Given records:
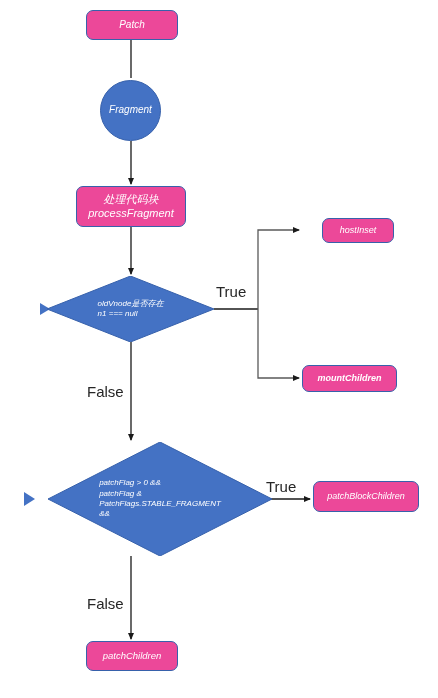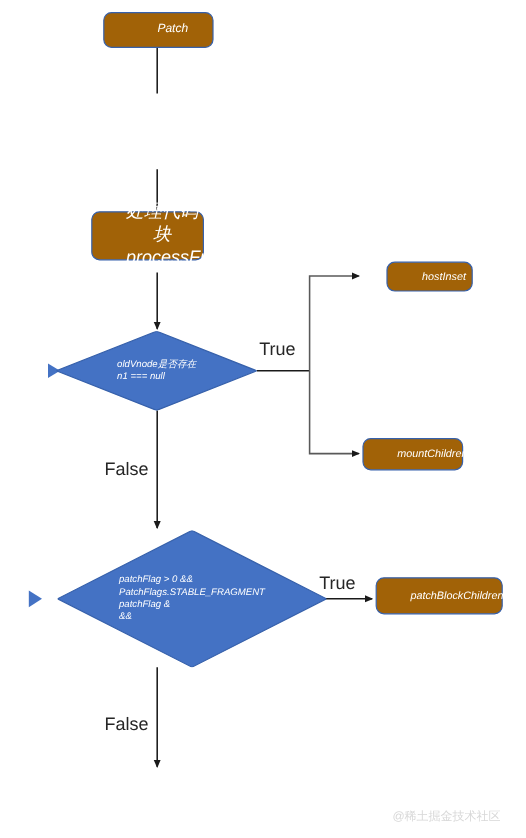"Patch" .rect { background: #a16207 -> #ec4899; padding-left: 24px -> none }
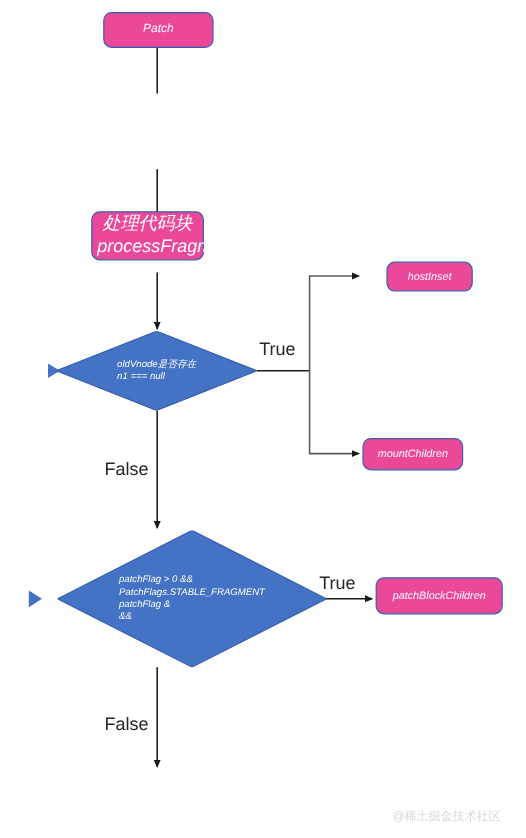"Fragment" div.node { html: none -> <div> <div> <span>Fragment</span> </div> </div> }
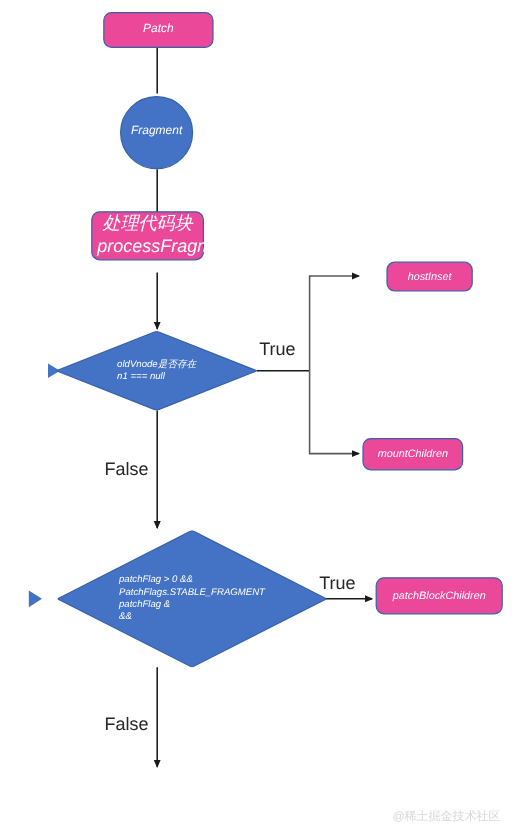"处理代码块" #node-process { font-size: 15px -> 11px; top: 176px -> 186px; width: 94px -> 110px }
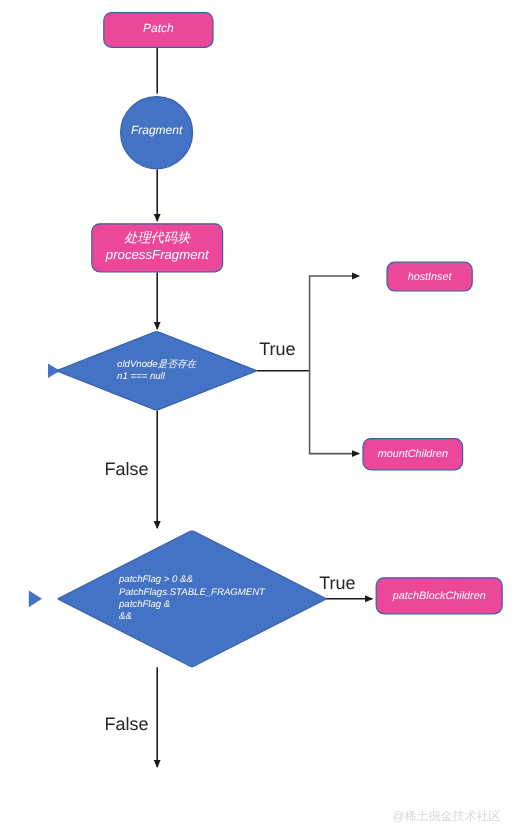"mountChildren" #node-mountchildren { font-weight: none -> bold; width: 84px -> 95px }
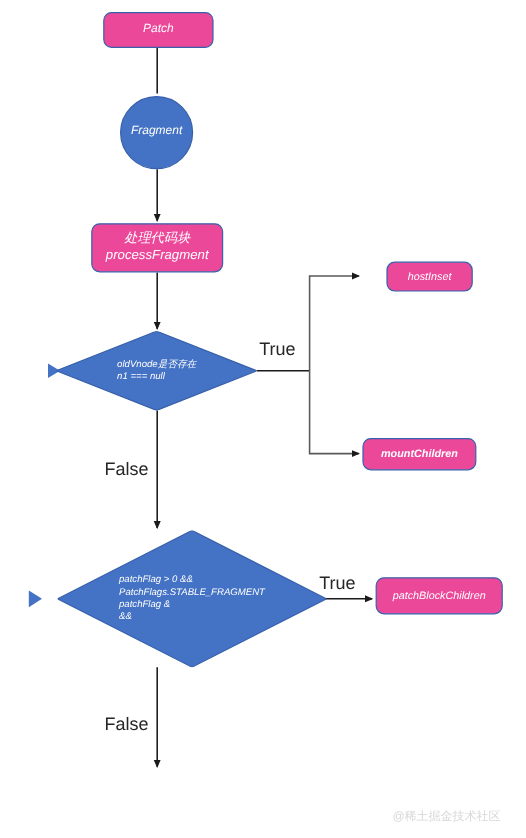"PatchFlags.STABLE_FRAGMENT" div { order: before "patchFlag &" -> after "patchFlag &" }
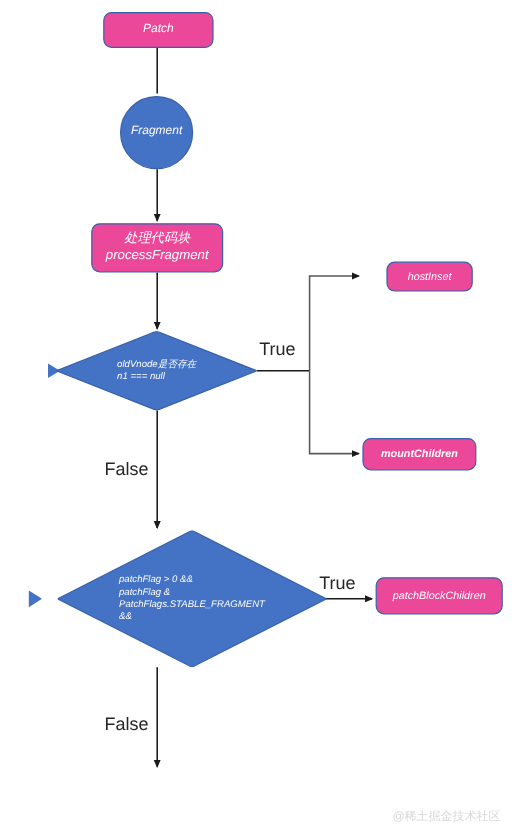"patchChildren" div.node { html: none -> <div> <div> <span>patchChildren</span> </div> </div> }
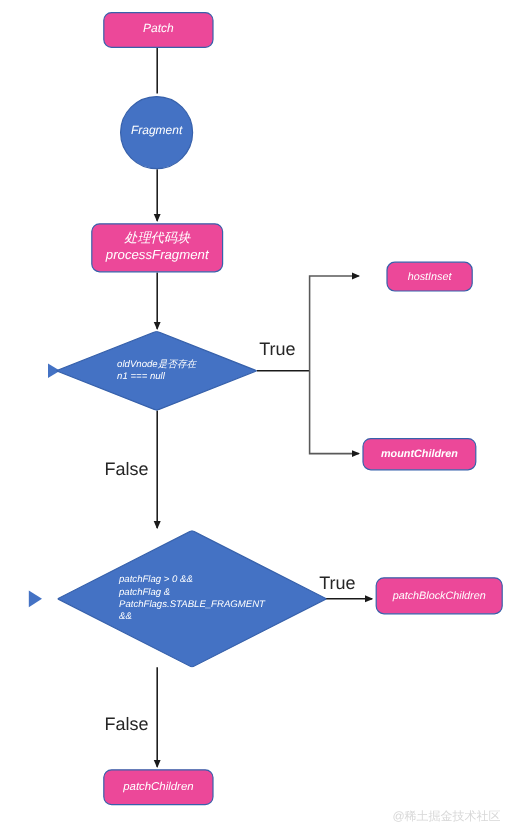"@稀土掘金技术社区" div.watermark { html: <div>@稀土掘金技术社区</div> -> none }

What the task asks: Everything from the line containing "<div> <div> <span>patchChildren</span>" to the last line of the records above should be reproduced exactly, except the pictures.

Task output:
"patchChildren" div.node { html: none -> <div> <div> <span>patchChildren</span> </div> </div> }
"@稀土掘金技术社区" div.watermark { html: <div>@稀土掘金技术社区</div> -> none }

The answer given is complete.